Materials and methods
A subsidiary analysis of meteorological data was accomplished to characterize climatic change in Hungary during the studied period. Mean monthly temperature data for Hungary were obtained from the weather data base of the National Oceanic and Atmospheric Administration (NOAA; ftp://ftp.ncdc.noaa.gov/pub/data/ghcn/v2/). This data base is compiled from climate records of ten meteorological stations distributed throughout Hungary between 1841 and 2009. For each station, data cover almost the entire study period, although gaps between years are substantial for all stations but Budapest. To assess the consistency of climatic predictors, Pearson's correlation coefficients were calculated between the mean monthly temperature data from Budapest and all other stations. As the pairwise correlations between Budapest records and those from each comparable station were strong and highly significant (r > 0.99, P <0.001 for all cases), we used only the continuous records available for the whole study period from Budapest. Heat accumulation, as measured via the sum of monthly mean temperature values between January and May, was used to characterize changes in temperature throughout the time frame of the analyses. This meteorological variable is a biologically more relevant predictor than temperature itself (Araújo & Luoto 2007). We also calculated average seasonal temperatures for spring (March–May), summer (June–August), autumn (September–November) and winter (December–February) as the means of the temperature of the given months. Climatic trend in temperature data was analysed by fitting linear regressions on average seasonal and cumulative temperatures as a function of year.
We were not able to investigate other meteorological variables, such as monthly precipitation, because the correlations between the different meteorological stations were not sufficiently strong (r < 0.25, P >0.07 for all cases). Consequently, the only continuous set of records from Budapest characterizes precipitation levels in other parts of the country rather poorly.

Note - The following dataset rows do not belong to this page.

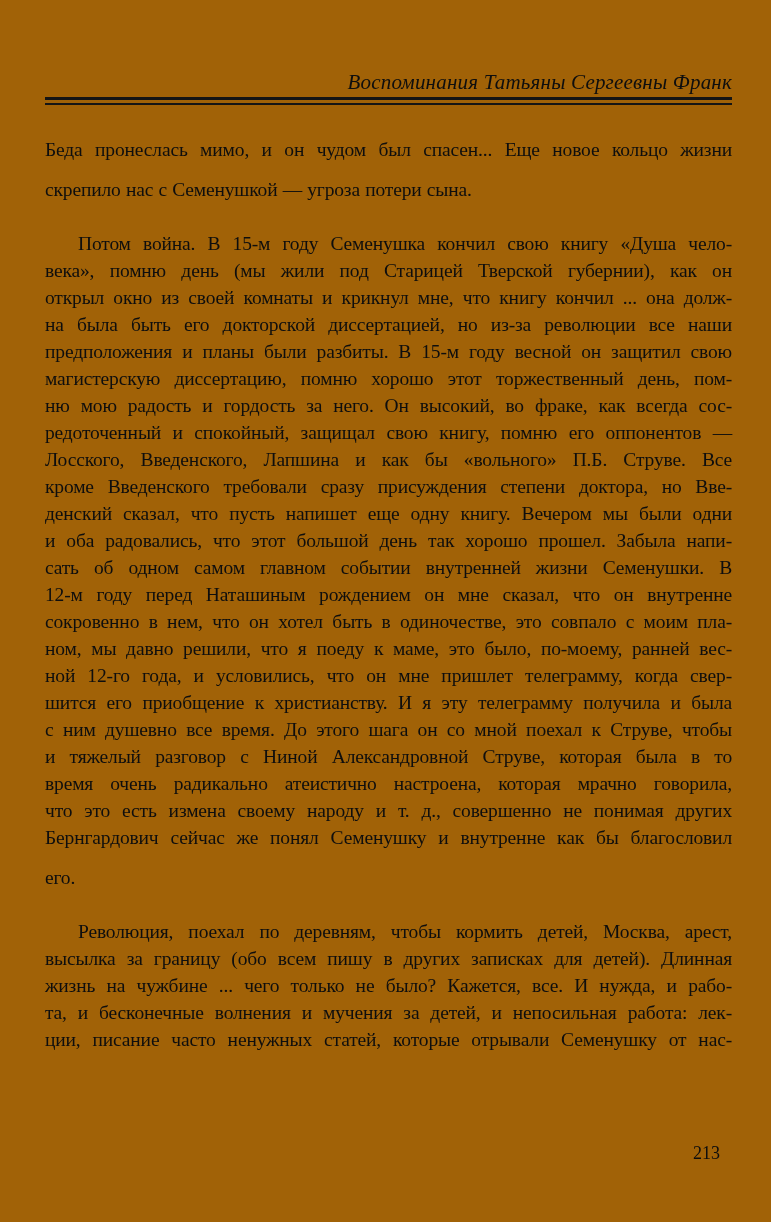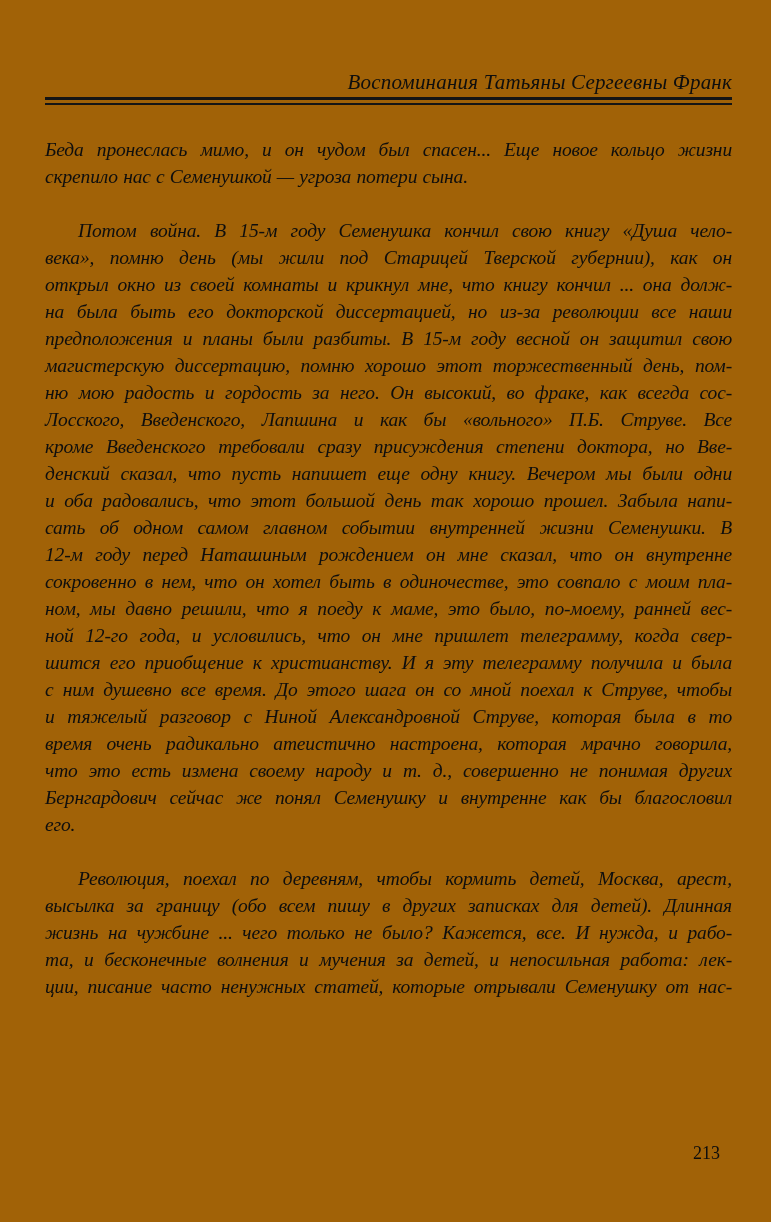"Беда пронеслась мимо, и он" .para { font-style: italic -> none }
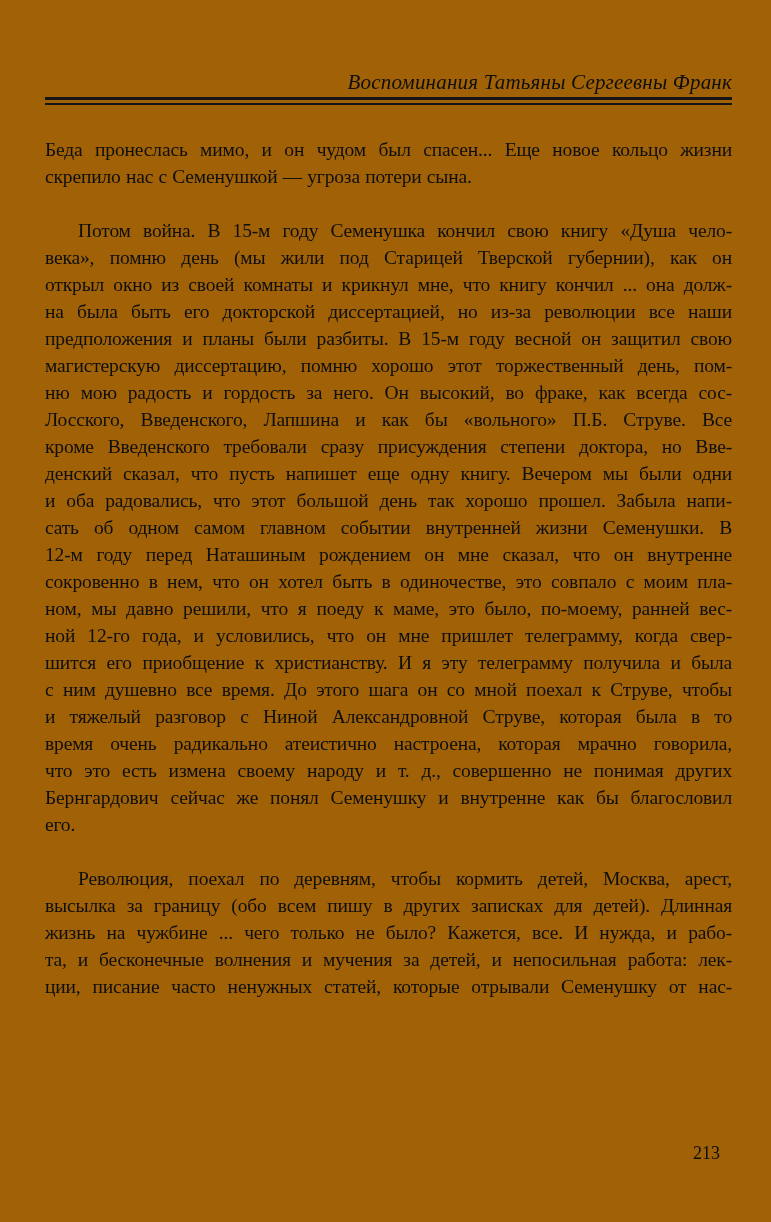"скрепило нас с Семенушкой —" .line.no-just { margin-top: none -> 13px }
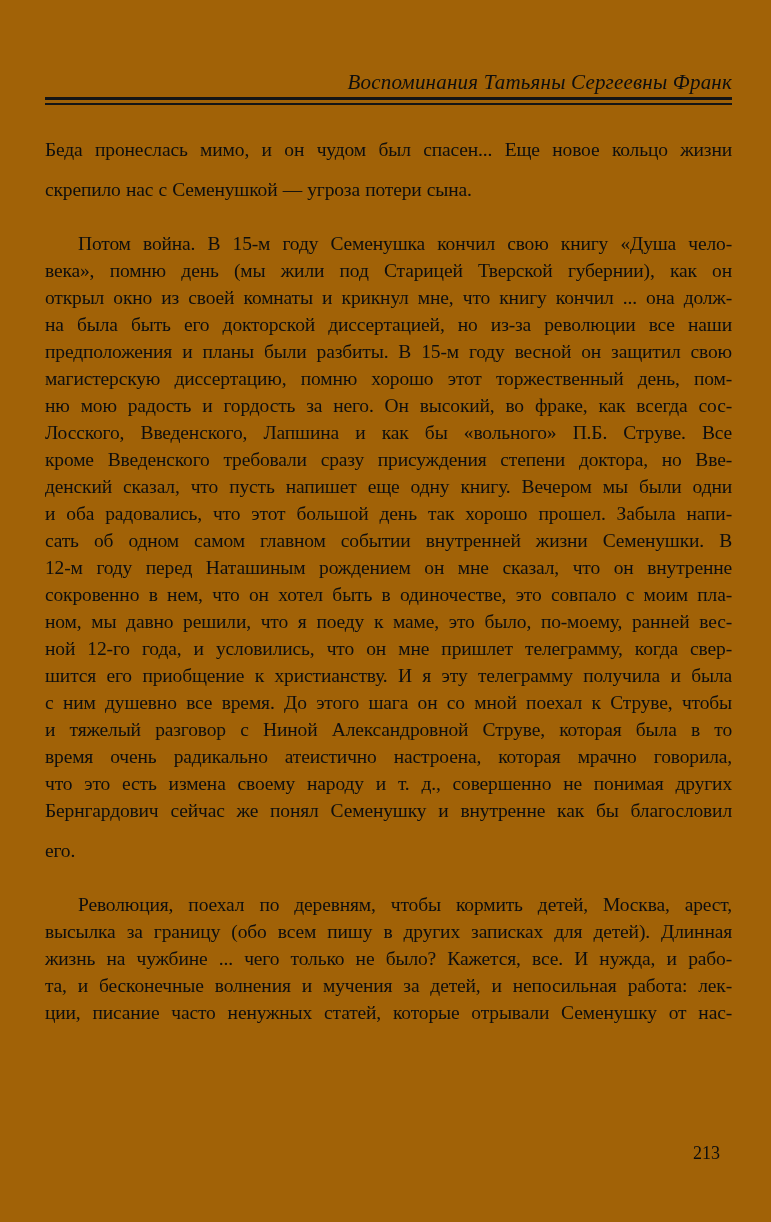"редоточенный и спокойный, защищал свою" div.line { html: none -> <div>редоточенный и спокойный, защищал свою книгу, помню его оппонентов —</div> }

Phylogenetic tree reconstruction
We employed the widely used ribosomal internal transcribed spacer region of the nucleus (nrITS) (Baldwin et al. 1995) to reconstruct the phylogenetic relationships among our study species to investigate the effect of evolutionary ancestry on phenological response to climate change (Davis et al. 2010). Most sequences were retrieved from GenBank (Table S1 in Supporting Information). When nrITS data for a given species were not available in the public data base, we either obtained sequences from R. M. Bateman (Bateman et al. 2003) or generated sequences from samples collected by us (laboratory protocol followed Gulyás et al. 2005). The new sequences were deposited in GenBank (Table S1 in Supporting Information). Altogether, we collected nrITS sequence data for all 41 orchid species studied (Table S1 in Supporting Information).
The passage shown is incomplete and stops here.